Cul de sac avec une lueur d’espoir - rétrospective sur la politique agricole mouvementée de 2018

La politique agricole a connu un boom en 2018. Pas moins de cinq textes liés à l’agriculture ont été soumis au référendum – depuis les années 1990 il n’y en avait jamais eu autant. 2018 a également été l’année où la Confédération a présenté avec l’AP22+ sa vision tant attendue pour la poursuite de la politique agricole. Toutes ces activités n’ont mis en évidence qu’une seule chose: l’immobilisme. L’initiative pour une eau potable propre, qui a été déposée en janvier de cette année, a provoqué en revanche quelques remous.

(VA) Cela faisait longtemps que la Suisse n’avait pas autant discuté d’agriculture et de politique agricole. Cinq projets agricoles, sur lesquels la population a dû se prononcer, ont fourni matière à discussion tout au long de l’année 2018.

À part générer des frais, rien à signaler pourrait résumer le bref bilan. Tous les textes agricoles ont été rejetés à une exception près. Cette acceptation a été d’autant plus forte pour l’initiative pour la sécurité alimentaire, un contre-projet élaboré par la Confédération face au texte de l’Union suisse des paysans, qui a retiré son projet en voyant qu’il n’avait aucune chance. Le texte a été accepté avec un résultat record de près de 80%. 

La raison de ce succès est aussi simple que modeste: le texte laissait une interprétation très ouverte, qui a été assidûment utilisée. Les organisations environnementales y voyaient un modèle écologique, les associations économiques une occasion de réduire la protection aux frontières, tandis que l’Union suisse des paysans en espérait en revanche un renforcement de la production nationale, une restriction de l’écologie et une sauvegarde de la protection aux frontières.
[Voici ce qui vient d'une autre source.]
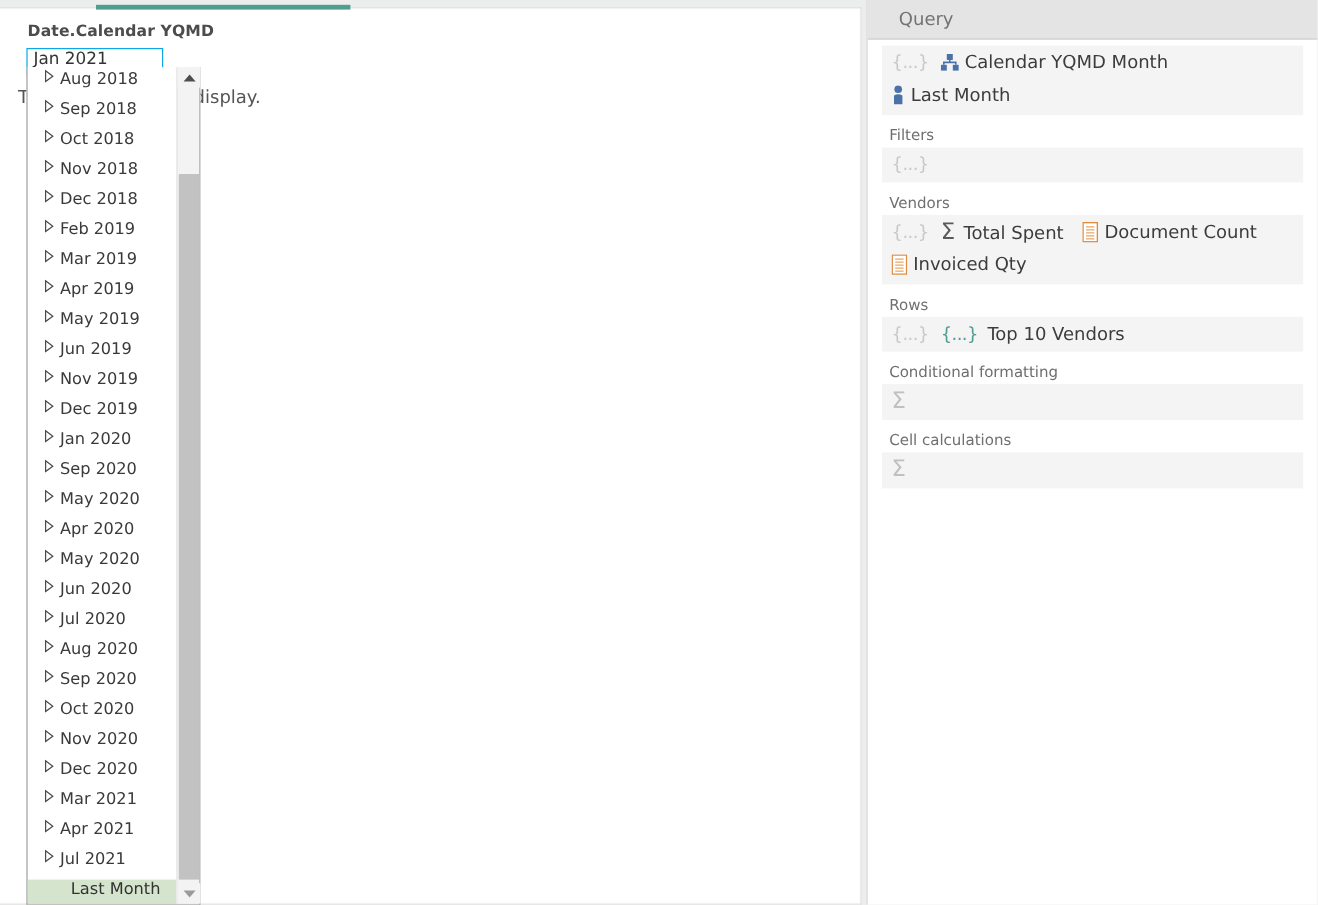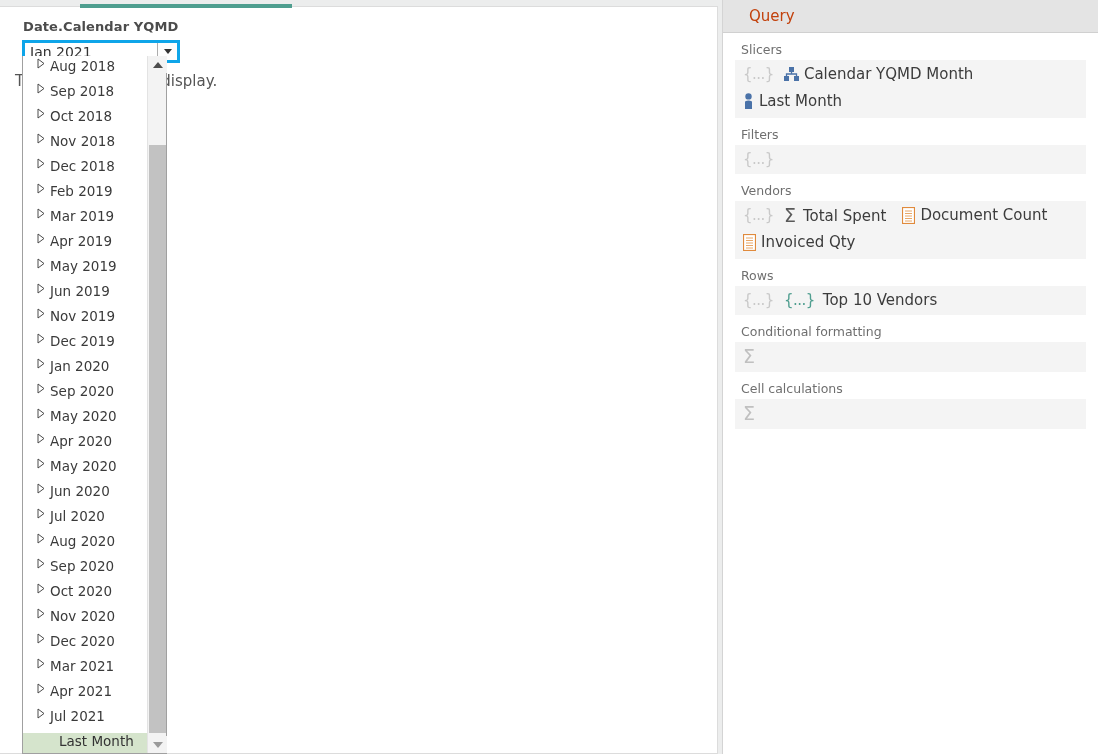"Query" .rp-header .title { color: #c2410c -> #737373 }
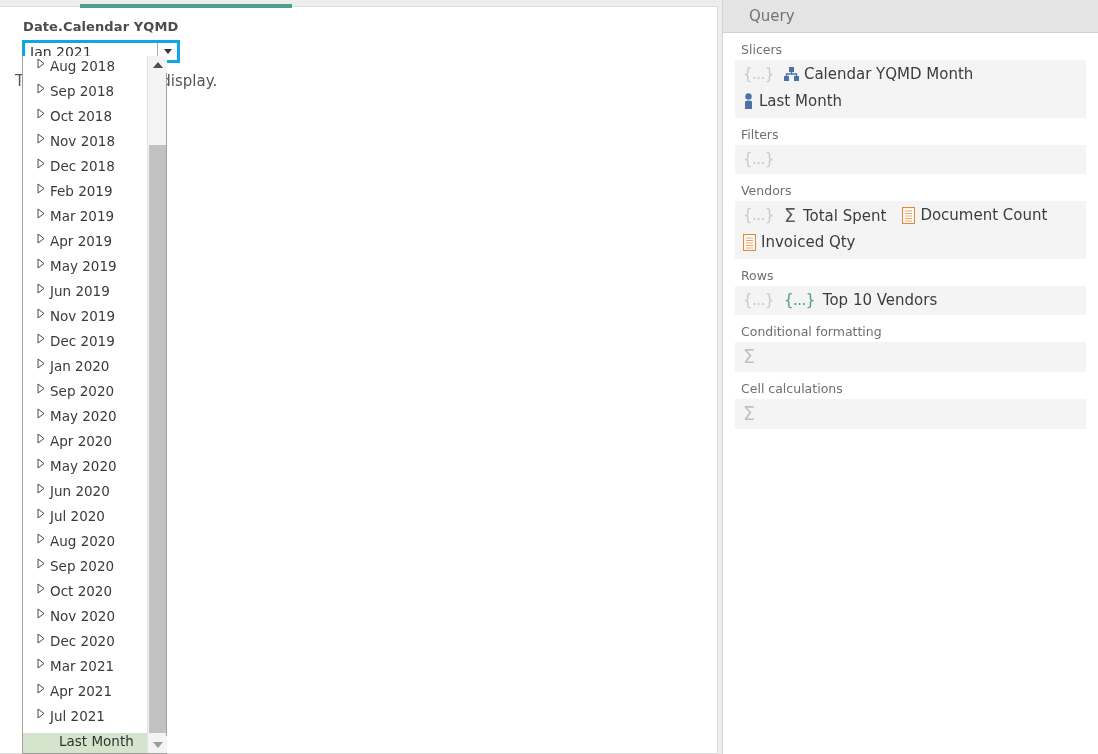"Jan 2021" .combo-wrap { border: 3px solid #0ea5e9 -> 1px solid #0ea5e9; flex-direction: none -> column; width: 158px -> 114px }
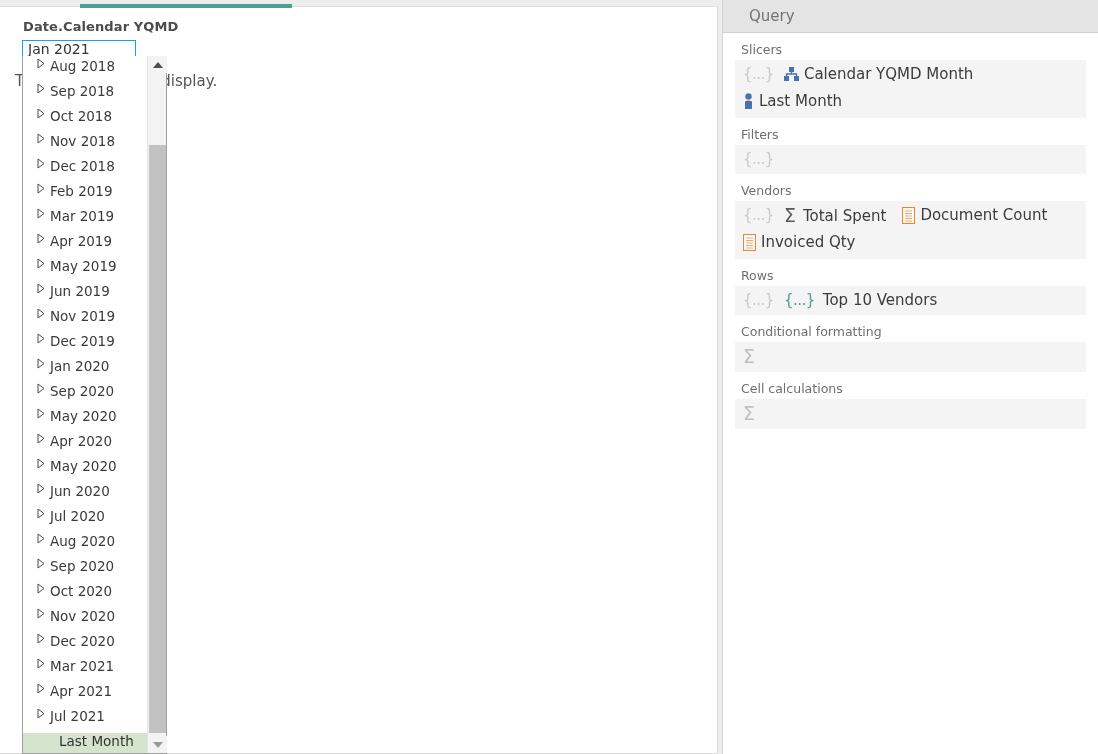"Slicers" div.sect-label { html: <div>Slicers</div> -> none }
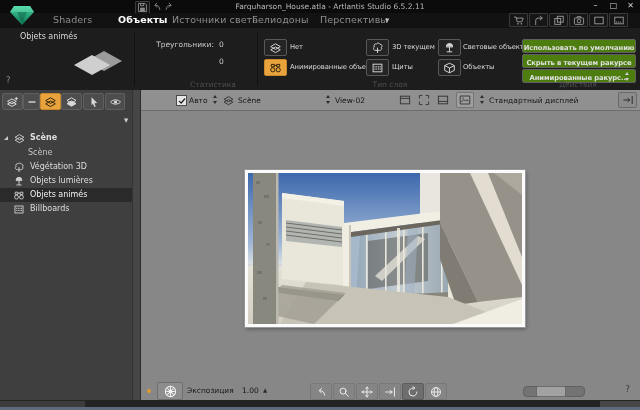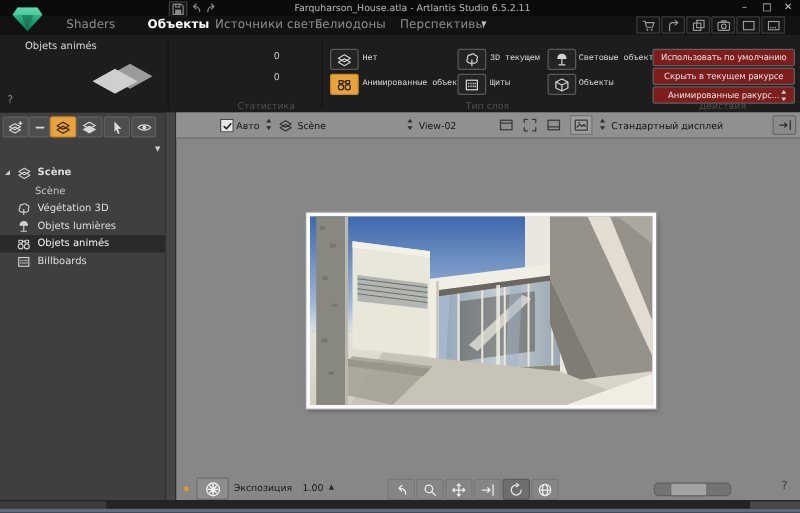"Треугольники:" div.statline { html: none -> <div>Треугольники:</div> }
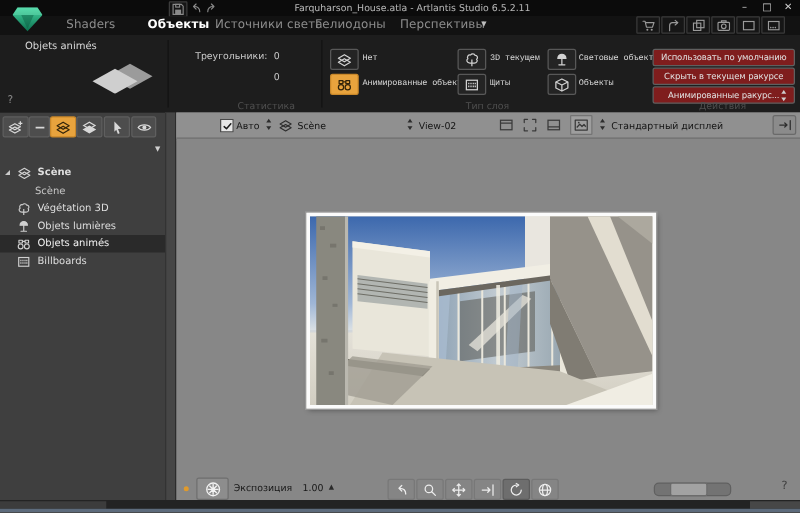"Нет" .ltlabel { font-family: Liberation Mono, monospace -> none }
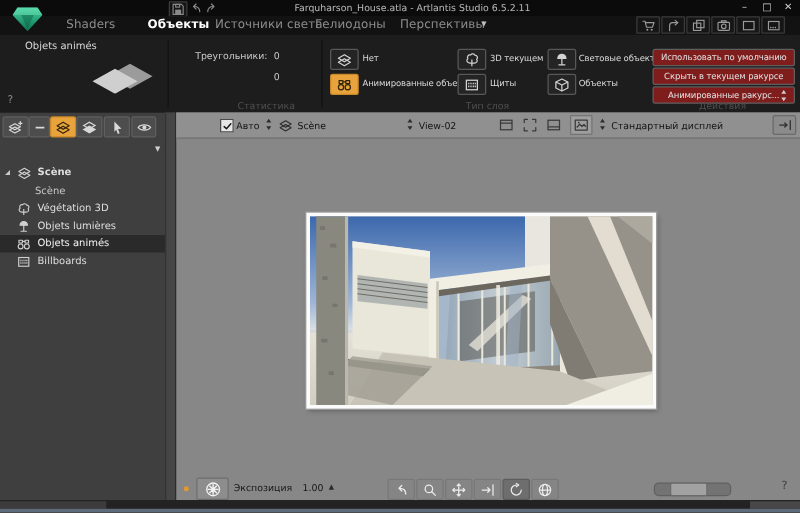"Использовать по умолчанию" .actbtn { align-items: center -> flex-end; background: #7f1d1d -> #4d7c0f; font-weight: none -> bold }
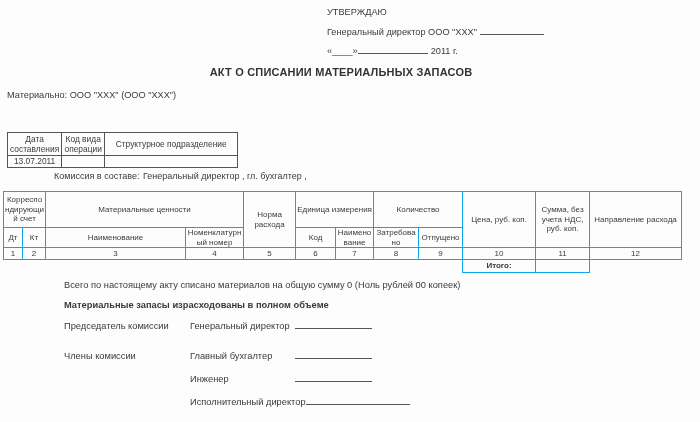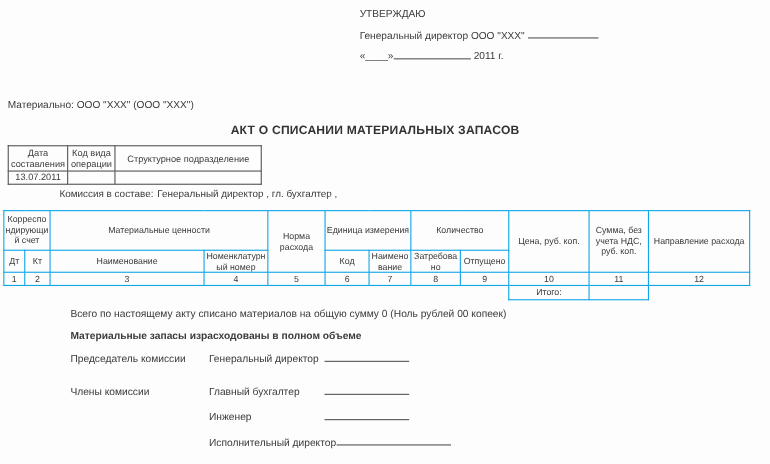"АКТ О СПИСАНИИ МАТЕРИАЛЬНЫХ ЗАПАСОВ" .doc-title { margin-top: 47px -> none }
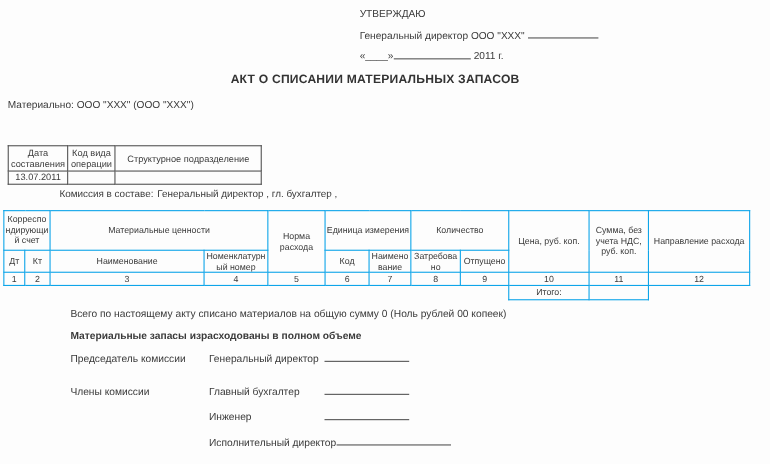"Итого:" .main-table .total { font-weight: normal -> bold }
Aucune grande organisation ne s’est lancée dans la course contre ce texte. Également parce qu’il ne visait aucune modification explicite au niveau des lois. Un jeu démocratique inutile dans lequel les électeurs ont étonnamment joué avec passivité.

Le Conseil fédéral a achevé ce jeu inutile en novembre 2018 en présentant sa vision du futur développement de la politique agricole, qui a été élaborée ces deux dernières années: un dossier costaud de 160 pages, difficile à lire, avec de nombreuses répétitions, et quasiment dépourvu de vision. Les problèmes sont abordés et la nécessité d’agir est bien reconnue, mais le courage d’agir fait défaut. Une fois de plus, l’immobilisme est masqué par le tumulte habituel de rapports sans fin et de nombreux petits changements, qui permettront à l’administration de continuer ces prochaines années sans faire de mal à quiconque.

Immobilisme sous contrôle

Pourtant l’absence de bilan de la politique agricole suisse est grotesque au vu des milliards investis provenant de nos impôts. La Suisse s’est dotée d’un système agricole qui coûte 5 à 10 fois plus cher que dans les pays étrangers voisins. La justification de ces dépenses tient avant tout dans le soutien à une agriculture suisse durable. Pourtant la politique agricole n’a pas atteint un seul des objectifs environnementaux juridiquement contraignants ces 20 dernières années. Dans les domaines importants comme la biodiversité, l’efficience énergétique ou les émissions, la Suisse se classe parmi les pires pays d’Europe. Économiquement aussi il s’agit d’un désastre. Poussée par de fausses incitations de l’État, l’exploitation agricole suisse moyenne ne gagne aujourd’hui plus un seul centime de sa production trop chère et souvent bien trop intensive. Une grande partie de l’argent ne reste pas dans les mains des agriculteurs, mais atterri dans les secteurs en amont et en aval, qui gagnent des milliards grâce au système agricole suisse, et qui continuent d’augmenter chaque année. 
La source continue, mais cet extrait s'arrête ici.